Zurück sollte es etwas anders gehen als auf dem Weg hierher. Es gibt eine Inselverbindung, einen Katamaran, der viele Inseln auf dem Weg von Svolvær nach Bodø anfährt. Bei ruhiger See ist das sicher eine sehr schöne Tour. Leider hatte ich Windstärke kurz unter Sturm. Die Wellen waren so hoch wie das Schiff. Also nur was für wirklich seegangfeste Menschen oder echte Achterbah-Fans. Gleich an der Hafenausfahrt Svolvær krachte der erste Brecher auf das Schiff und man wusste was nun kommt. Die Norweger juchzten. Die Überfahrt dauert ca. 3,5h. Der Kapitän verwies die Fahrgäste zeitweise auf die Sitze, alles andere wäre gefährlich gewesen. Die es nicht beachteten flogen wirklich quer durch den Laufgang. Oft fiel das Schiff vom Wellenberg im freien Fall ins Wellental. Der Wind kam aus Südwest, also genau so, dass sich Wellen maximal aufbauen konnten und die vorgelagerten Inseln die geringste abschirmende Wirkung hatten. Aber wer kann das schon vorher wissen...

Tag 13: Rückfahrt, Etappe Bodø - Trondheim

In Bodø geht am Abend der Nachtzug nach Trondheim. Im Schlafwagen ist das wieder eine sehr angenehme Art des Reisens. Am Morgen kommt man kurz vor 8 Uhr in Trondheim an und erst am Abend fährt der nächste Nachtzug nach Oslo. So bleibt ein ganzer Tag, um in Ruhe Trondheim zu erkunden. man ann aber auch den nächsten Expresszug am Tag nach Oslo nehmen - wollte ich aber nicht.

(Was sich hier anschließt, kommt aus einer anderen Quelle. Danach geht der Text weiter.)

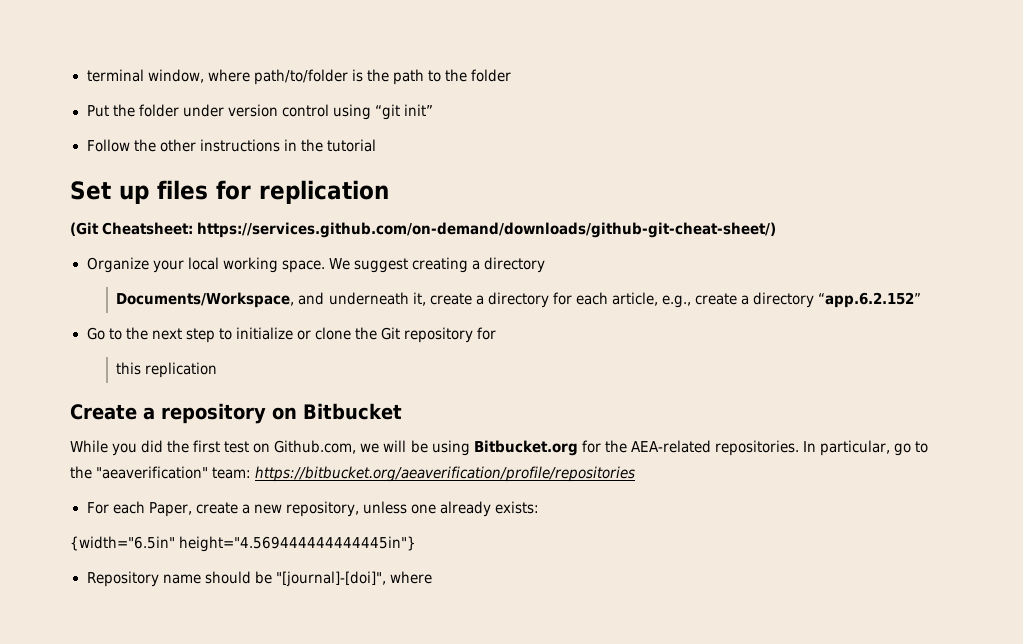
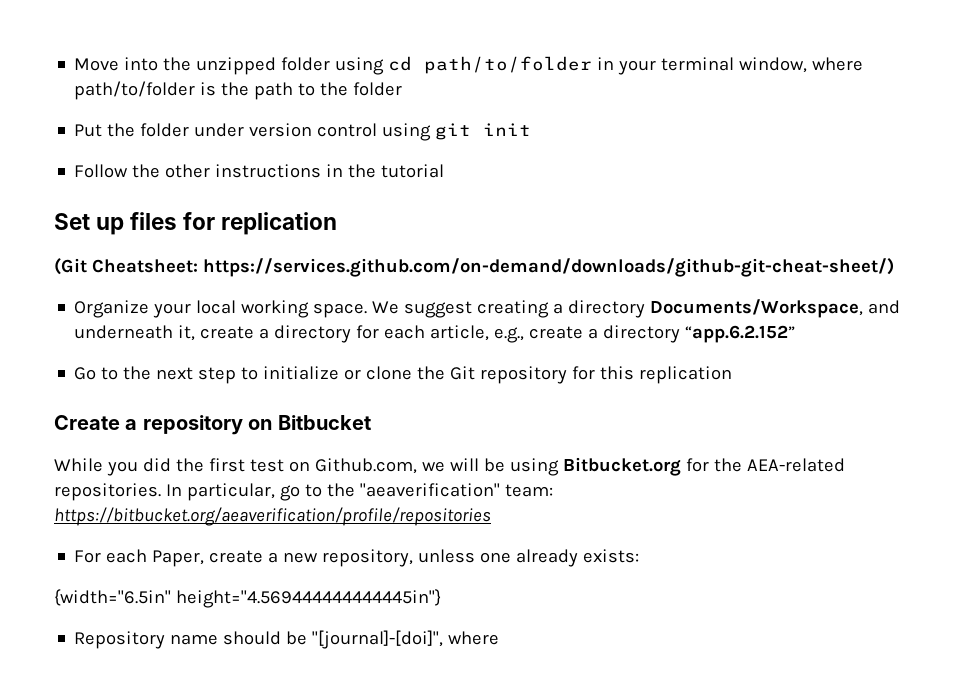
(86, 75) none -> [74,56,657,75] Move into the unzipped folder using cd path/to/folder in your
[374,104,433,120] “git init” -> [435,123,532,140] git init
(545, 265) // -> (646, 309) none
(497, 333) // -> (596, 373) none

In Trondheim lohnt sich auf jeden Fall ein Besuch am Nidarosdom. Das ist der Krönungsdom, massiv mit Steinmetzkunst verziert. Ein Bummel durch die Altstadt mit ihren kleinen Holzhäusern bis zum alten Hafengelände mit den vielen Café und Restaurant ist zu empfehlen. Aber auch der Aufstieg zur Festung mit dem Ausblick über die Stadt lohnt sich. Dabei kommt man am einzigen Fahrradaufzug der Welt vorbei. Kurios und sehenswert ist der und man sollte warten, bis ihn jemand nutzt. Die alte Zugbrücke für die Eisenbahn in Aktion zu sehen ist ein kleines Highlight.